* _WHAT THE TASK ASKS_: Where does the string "serif" occur in the entries below? Copy every line where it does.

....

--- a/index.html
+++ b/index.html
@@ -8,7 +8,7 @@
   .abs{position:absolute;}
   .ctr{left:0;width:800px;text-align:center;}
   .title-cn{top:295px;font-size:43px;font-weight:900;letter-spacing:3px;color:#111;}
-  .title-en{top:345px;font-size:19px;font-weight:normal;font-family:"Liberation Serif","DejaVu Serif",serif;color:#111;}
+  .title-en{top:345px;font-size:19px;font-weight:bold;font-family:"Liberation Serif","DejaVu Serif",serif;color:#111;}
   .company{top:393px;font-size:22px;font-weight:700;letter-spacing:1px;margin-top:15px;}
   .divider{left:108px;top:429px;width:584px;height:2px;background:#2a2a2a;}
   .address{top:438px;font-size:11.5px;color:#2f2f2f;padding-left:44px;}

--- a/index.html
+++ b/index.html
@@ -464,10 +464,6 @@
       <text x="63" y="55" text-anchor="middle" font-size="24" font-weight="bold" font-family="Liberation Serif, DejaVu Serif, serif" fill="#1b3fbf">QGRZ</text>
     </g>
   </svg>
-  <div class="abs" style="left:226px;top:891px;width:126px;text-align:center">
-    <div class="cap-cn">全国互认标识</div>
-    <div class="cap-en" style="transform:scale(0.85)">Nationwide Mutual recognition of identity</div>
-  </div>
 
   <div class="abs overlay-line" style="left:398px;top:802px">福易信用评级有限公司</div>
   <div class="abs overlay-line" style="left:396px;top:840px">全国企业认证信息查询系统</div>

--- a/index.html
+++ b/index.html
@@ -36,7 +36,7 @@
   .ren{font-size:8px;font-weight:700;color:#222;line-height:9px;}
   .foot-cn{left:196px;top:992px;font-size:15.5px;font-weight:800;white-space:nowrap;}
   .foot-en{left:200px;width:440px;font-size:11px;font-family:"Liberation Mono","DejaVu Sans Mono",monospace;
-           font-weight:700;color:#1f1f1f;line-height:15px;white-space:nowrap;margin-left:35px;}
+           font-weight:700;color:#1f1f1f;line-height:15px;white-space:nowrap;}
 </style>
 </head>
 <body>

....

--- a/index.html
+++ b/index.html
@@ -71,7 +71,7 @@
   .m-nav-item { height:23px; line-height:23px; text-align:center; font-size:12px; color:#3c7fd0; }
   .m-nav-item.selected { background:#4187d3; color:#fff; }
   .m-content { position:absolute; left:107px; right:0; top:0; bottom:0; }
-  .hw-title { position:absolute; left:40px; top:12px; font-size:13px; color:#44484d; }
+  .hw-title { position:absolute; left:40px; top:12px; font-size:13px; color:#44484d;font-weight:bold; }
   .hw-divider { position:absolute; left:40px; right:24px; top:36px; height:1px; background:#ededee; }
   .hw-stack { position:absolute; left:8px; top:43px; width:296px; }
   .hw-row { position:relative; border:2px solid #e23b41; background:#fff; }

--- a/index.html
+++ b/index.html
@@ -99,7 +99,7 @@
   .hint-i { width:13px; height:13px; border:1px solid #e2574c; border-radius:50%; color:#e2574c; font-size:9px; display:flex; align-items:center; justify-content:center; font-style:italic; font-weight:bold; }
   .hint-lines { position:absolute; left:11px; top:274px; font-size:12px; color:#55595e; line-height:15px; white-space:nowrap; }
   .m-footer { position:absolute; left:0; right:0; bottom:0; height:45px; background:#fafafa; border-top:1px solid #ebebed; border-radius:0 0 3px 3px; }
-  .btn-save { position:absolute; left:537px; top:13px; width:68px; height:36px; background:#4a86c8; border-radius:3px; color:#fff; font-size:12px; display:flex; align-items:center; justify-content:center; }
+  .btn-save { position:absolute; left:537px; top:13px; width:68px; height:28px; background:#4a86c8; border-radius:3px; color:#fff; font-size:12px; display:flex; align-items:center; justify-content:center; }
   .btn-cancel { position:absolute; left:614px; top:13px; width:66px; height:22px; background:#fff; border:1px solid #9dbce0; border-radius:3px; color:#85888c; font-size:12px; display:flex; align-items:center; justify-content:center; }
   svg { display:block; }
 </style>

....

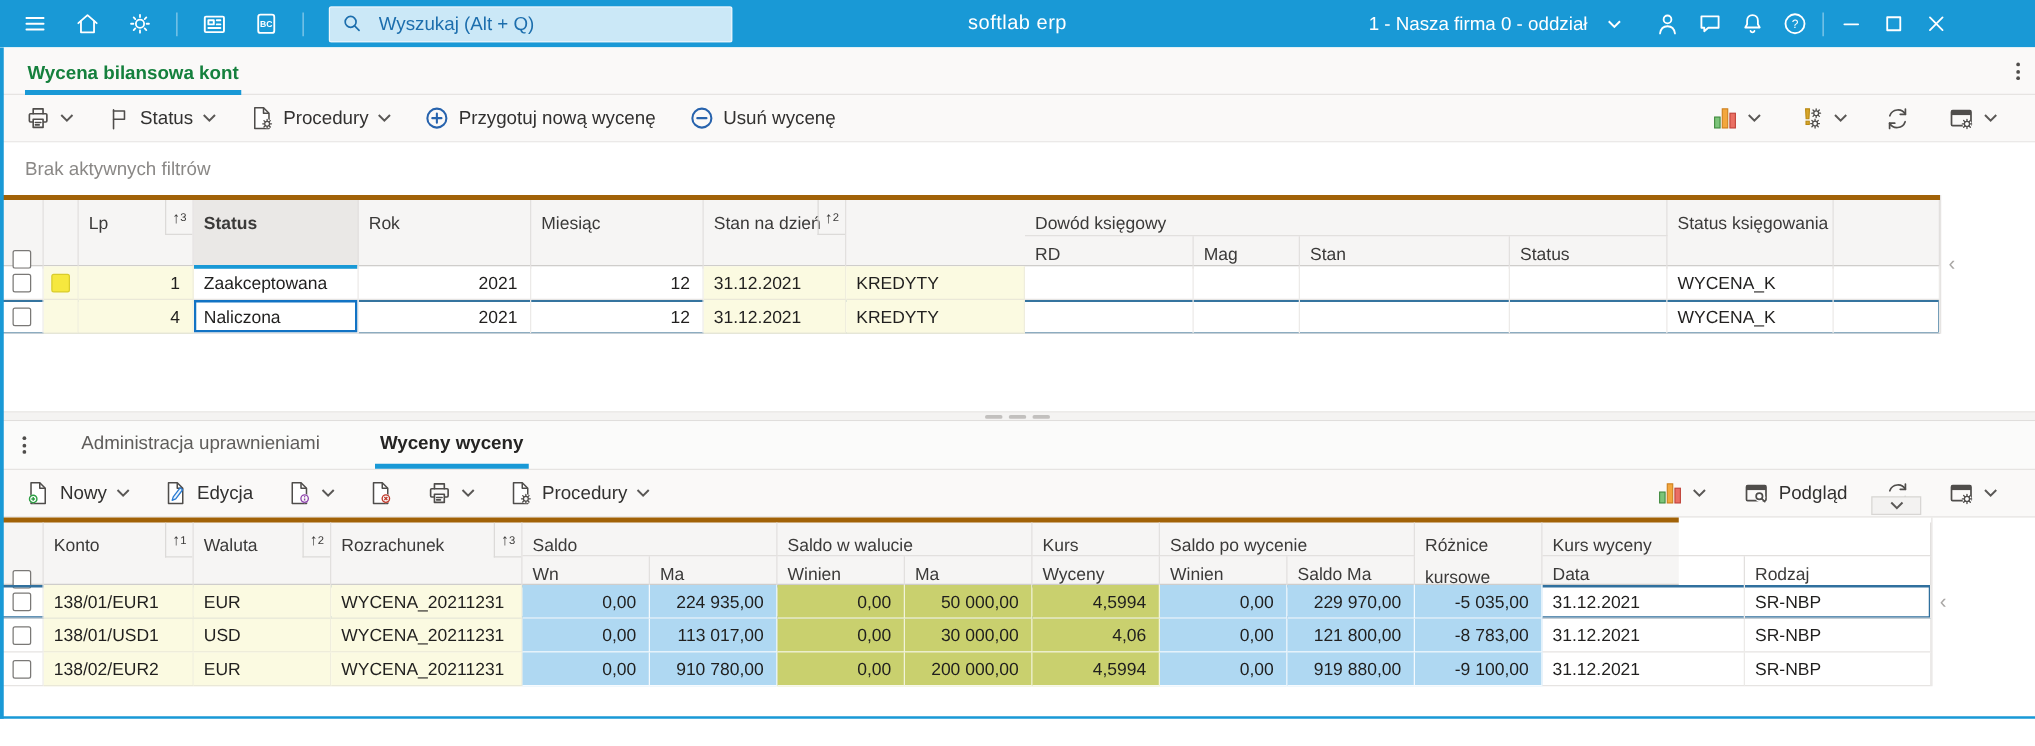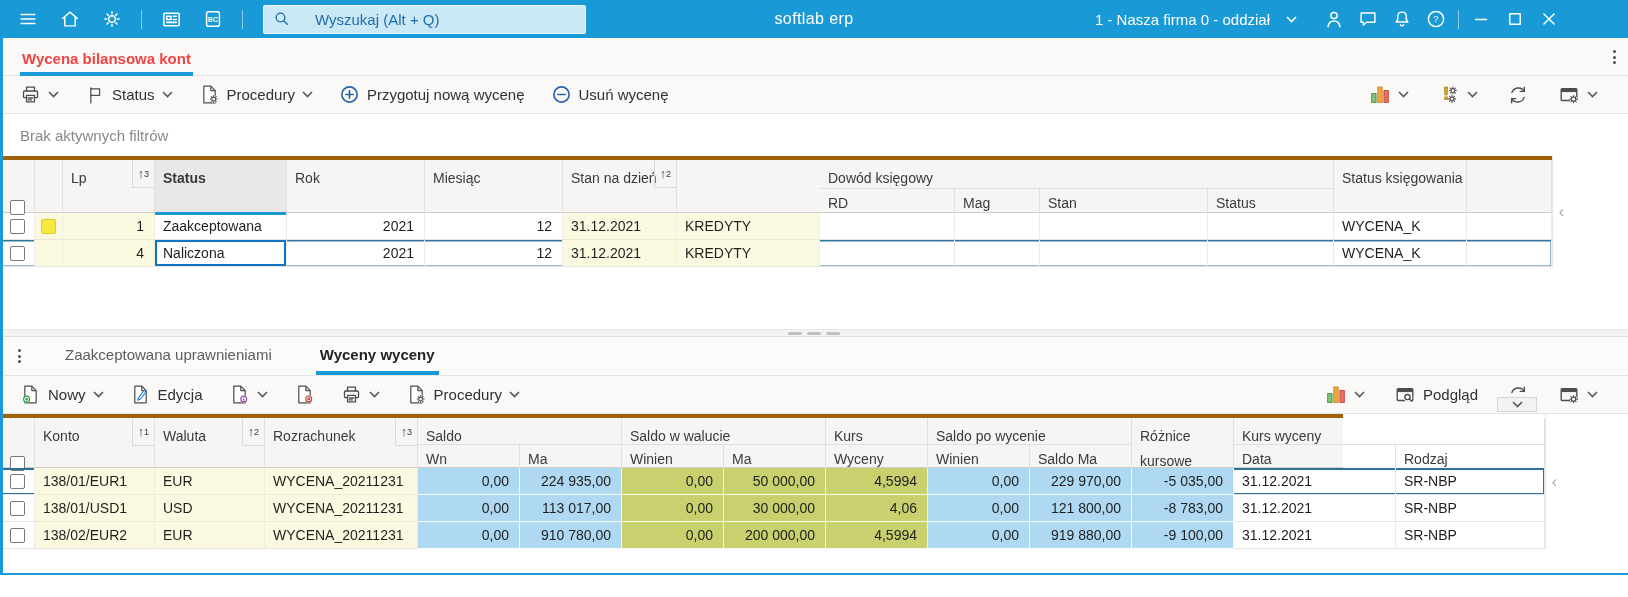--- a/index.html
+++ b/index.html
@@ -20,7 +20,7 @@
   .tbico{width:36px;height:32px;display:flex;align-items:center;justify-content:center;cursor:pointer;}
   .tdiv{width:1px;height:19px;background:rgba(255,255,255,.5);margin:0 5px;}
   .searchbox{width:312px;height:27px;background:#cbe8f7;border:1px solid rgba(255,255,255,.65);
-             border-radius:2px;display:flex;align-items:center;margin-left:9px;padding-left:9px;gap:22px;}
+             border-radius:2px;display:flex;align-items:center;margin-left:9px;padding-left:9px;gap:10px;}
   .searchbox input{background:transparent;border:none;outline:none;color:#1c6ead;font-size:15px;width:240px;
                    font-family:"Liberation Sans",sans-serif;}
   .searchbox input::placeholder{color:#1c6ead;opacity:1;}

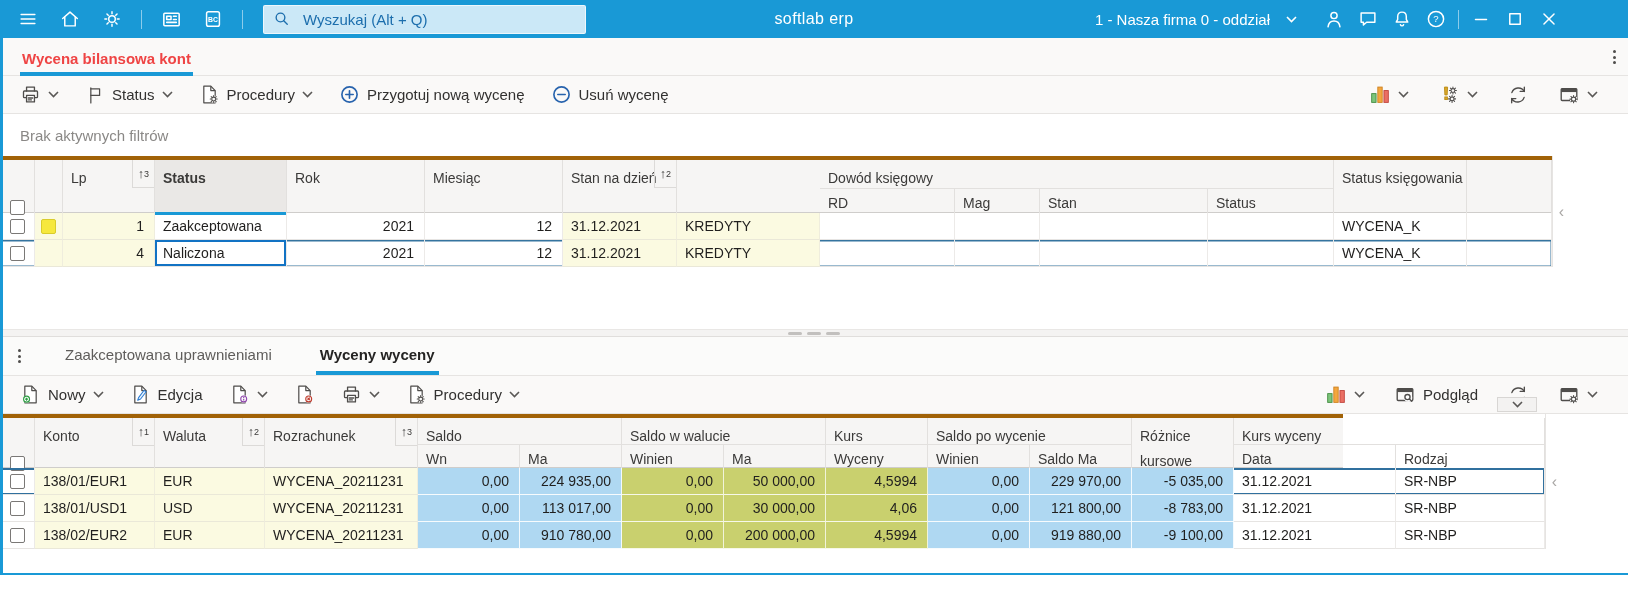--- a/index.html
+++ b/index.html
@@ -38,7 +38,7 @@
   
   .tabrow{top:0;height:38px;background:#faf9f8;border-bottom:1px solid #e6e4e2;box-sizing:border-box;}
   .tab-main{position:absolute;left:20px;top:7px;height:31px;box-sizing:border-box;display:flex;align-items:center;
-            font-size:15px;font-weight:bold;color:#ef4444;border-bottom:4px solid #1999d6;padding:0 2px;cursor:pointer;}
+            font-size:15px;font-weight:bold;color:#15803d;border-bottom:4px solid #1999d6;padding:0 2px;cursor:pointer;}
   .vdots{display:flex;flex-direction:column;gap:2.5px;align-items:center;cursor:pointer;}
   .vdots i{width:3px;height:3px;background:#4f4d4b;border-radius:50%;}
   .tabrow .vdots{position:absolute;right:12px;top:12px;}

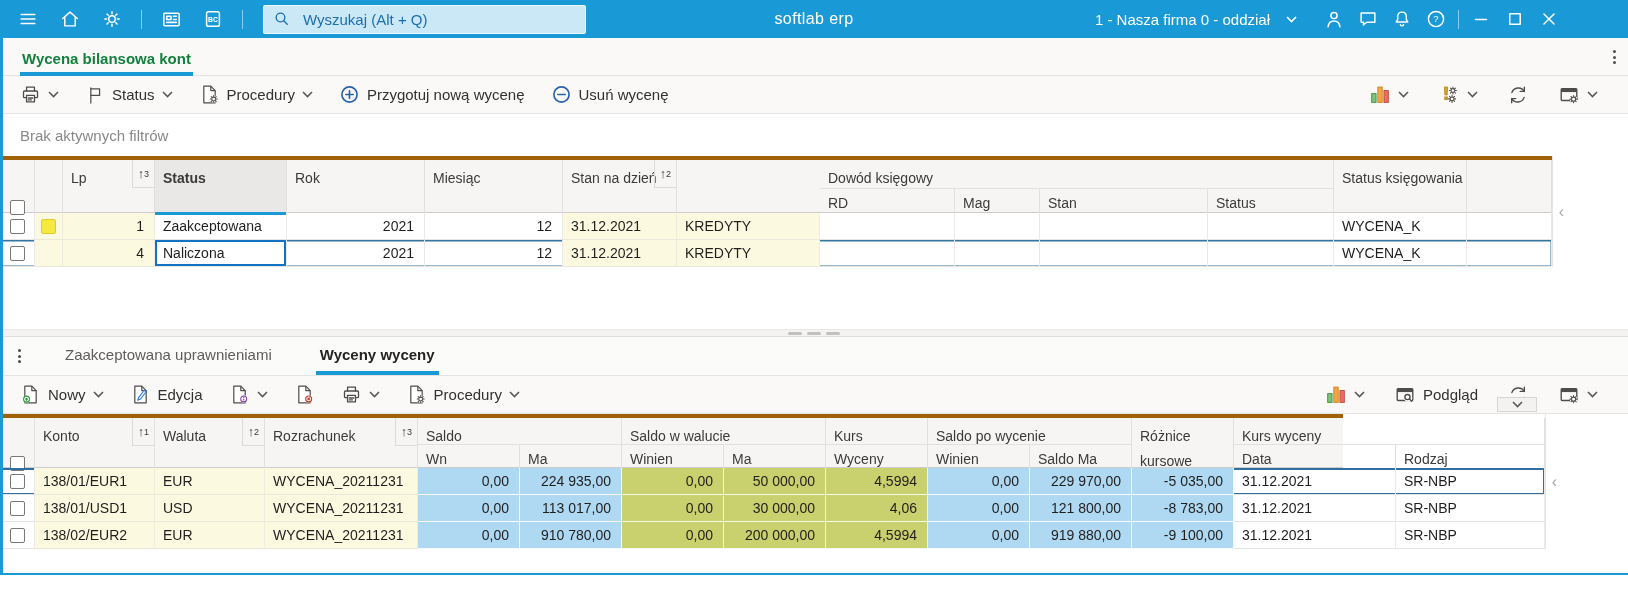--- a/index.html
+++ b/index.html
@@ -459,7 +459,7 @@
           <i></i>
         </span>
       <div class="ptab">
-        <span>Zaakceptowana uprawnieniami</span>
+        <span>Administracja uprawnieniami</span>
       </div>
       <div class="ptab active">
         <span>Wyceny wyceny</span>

....

* _SOLUTION FOR THIS TASK_:
-  .title-en{top:345px;font-size:19px;font-weight:normal;font-family:"Liberation Serif","DejaVu Serif",serif;color:#111;}
+  .title-en{top:345px;font-size:19px;font-weight:bold;font-family:"Liberation Serif","DejaVu Serif",serif;color:#111;}
       <text x="63" y="55" text-anchor="middle" font-size="24" font-weight="bold" font-family="Liberation Serif, DejaVu Serif, serif" fill="#1b3fbf">QGRZ</text>
                    font-family:"Liberation Sans",sans-serif;}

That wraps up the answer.